Ook de drakentoren die buiten op de parkeerplaats staat mag er zijn. Het vreemdste is eigenlijk nog dat deze tempel nergens vermeld staat. Zelfs niet op Google kaarten! Ik kan met zekerheid zeggen dat de tempel niet de afgelopen maand gebouwd is. Dit is zo’n schoolvoorbeeld van de Chinese pracht en praal die door de Thai wordt doodgezwegen. Het is me ook duidelijk waarom. De Thaise tempel tegenover kan òf mag niet eens in de schaduw staan van deze Chinese tempel. De enige manier voor de Thai om dit eenvoudig op te lossen is dus het doodzwijgen.
In een stad als deze zijn er altijd zaken die in Nederland absoluut onmogelijk zouden zijn. Teveel regels en te weinig emoties. Zoals het repareren van motor, gewoon op de stoep. De monteurs nemen ombeurten een bak en gaan ermee aan de slag totdat de motor weer loopt.
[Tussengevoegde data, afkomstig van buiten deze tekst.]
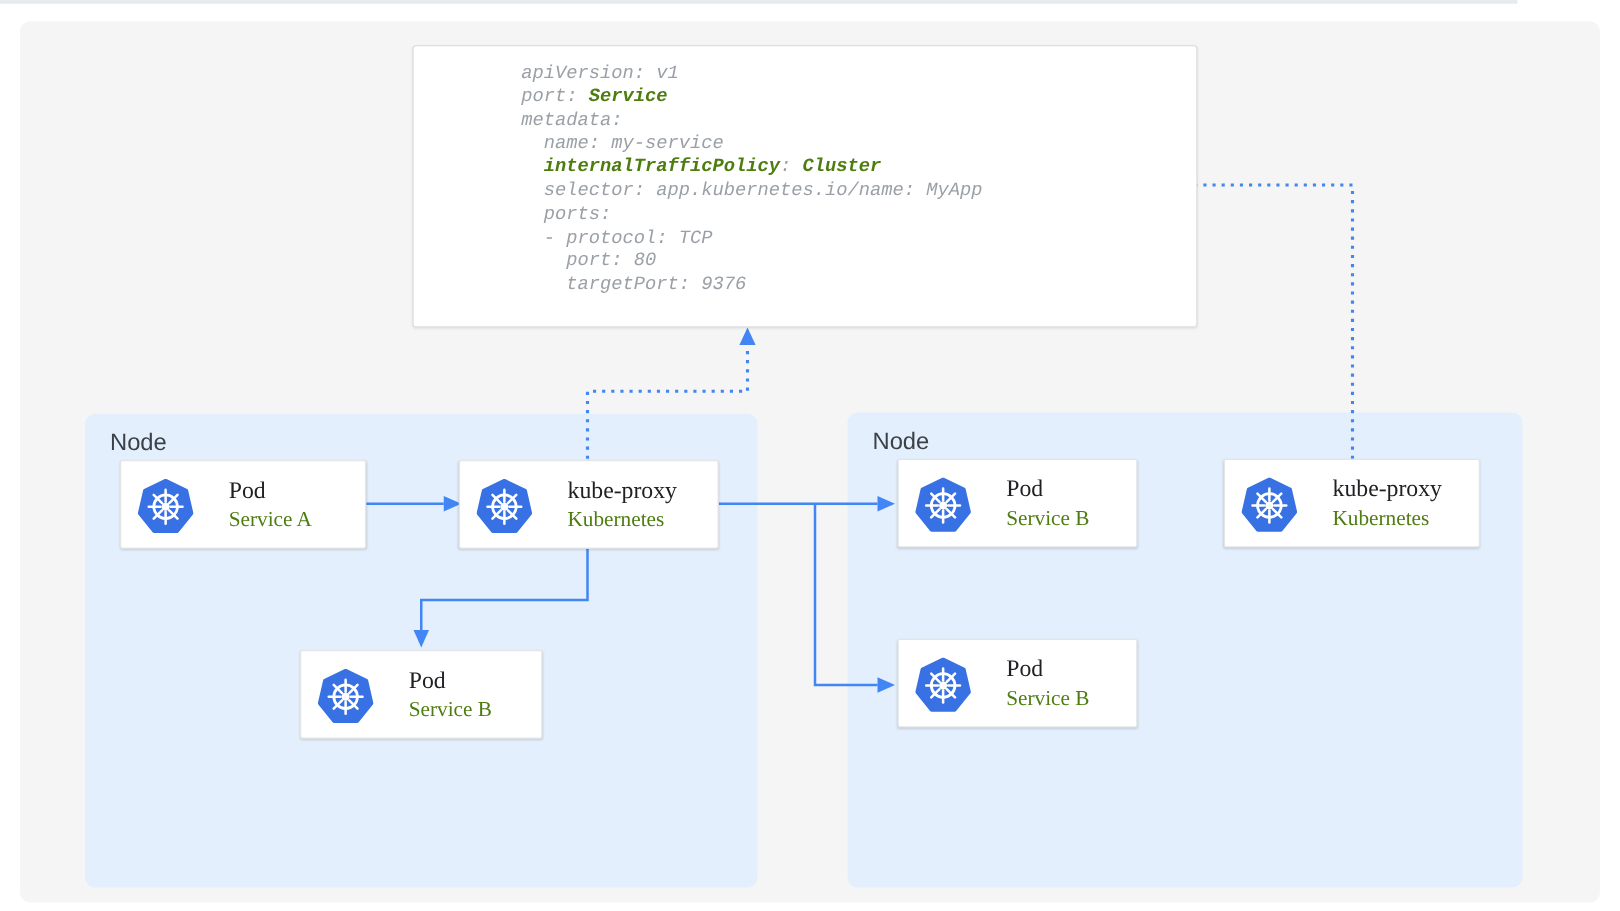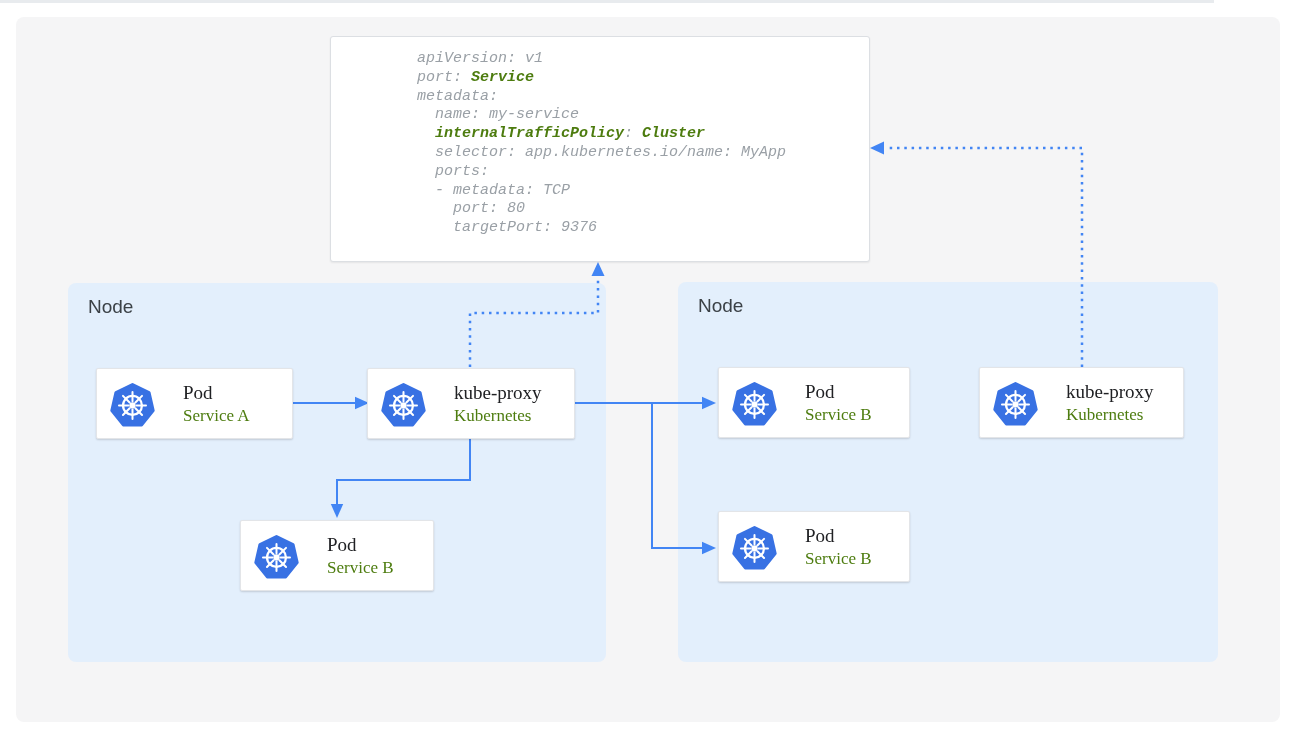"apiVersion: v1" .yaml-box { width: 540px -> 628px }
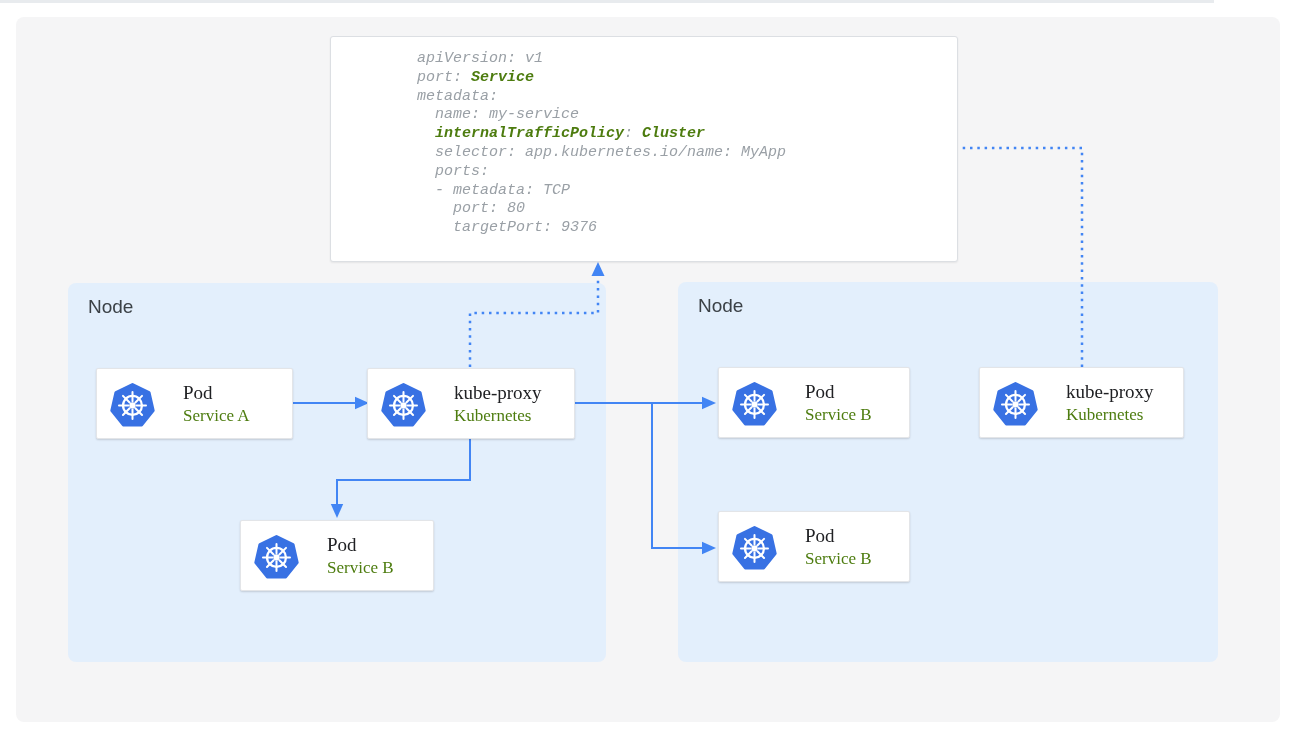"- metadata: TCP" span { text: metadata -> protocol }
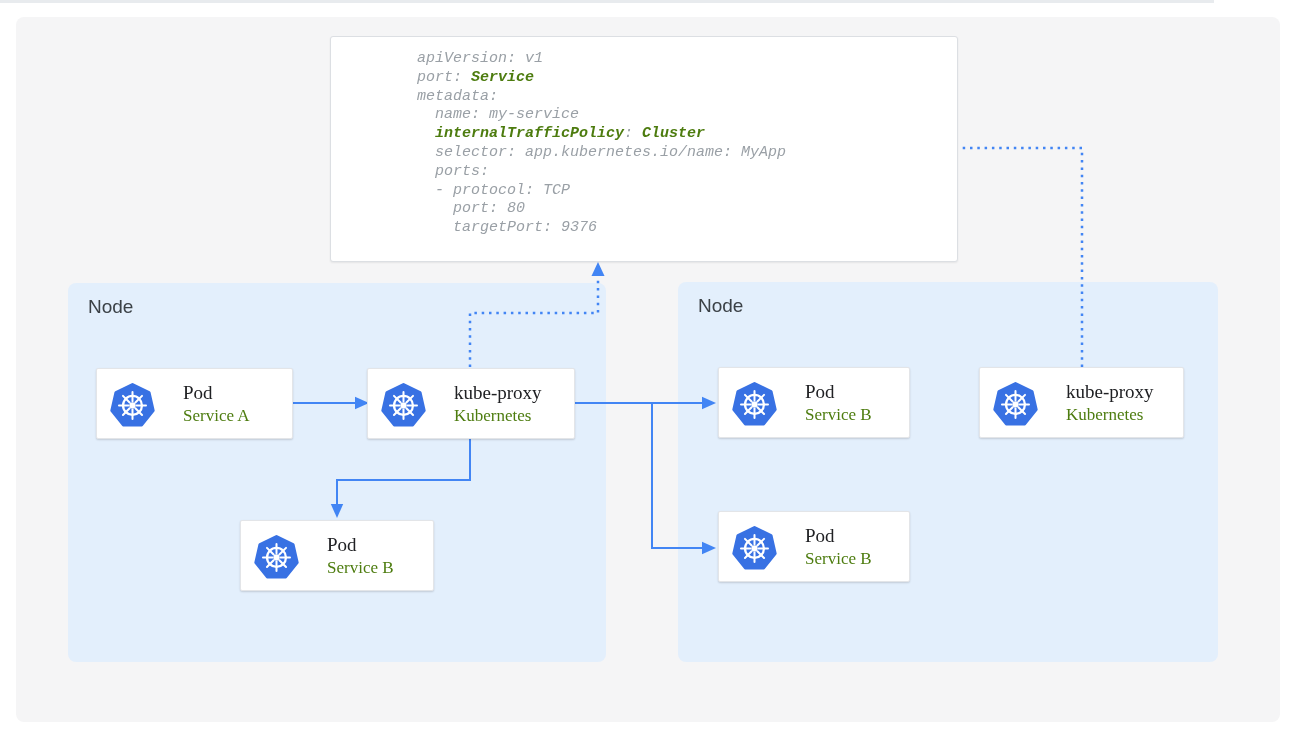"Node" .node { margin-top: none -> 48px }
Kom daar maar eens mee thuis in de Boschstraat in Zaltbommel?
Ook deze foto van een monnik in een trishaw wil ik jullie niet onthouden. Die monniken zullen niet zo snel uit het straatbeeld verdwijnen maar de fietstaxi’s lopen nu toch wel op hun laatste benen.
Aangekomen bij het reservoir ben ik toch wel onder de indruk van de enorme afmetingen. Waarschijnlijk is het de drinkwatervoorziening van Sisaket maar ik heb geen enkel bewijs voor deze veronderstelling. Het water is klaarhelder en ziet er levendig uit. Waterinsecten worden opgejaagd door vissen en ook de begroeiing zit er heel gezond uit. Via een loopbrug kom ik op het kunstmatige eiland dat een groene oase van rust is. Het is zaterdag dus ik had best wel wat dagjesmensen verwacht. Het enige dat ik er aantref zijn roedels kinderen op brommertjes die non-stop selfie’s maken van zichzelf of met een steeds wisselende groep vrienden. Deze generatie lijkt hulpeloos verloren.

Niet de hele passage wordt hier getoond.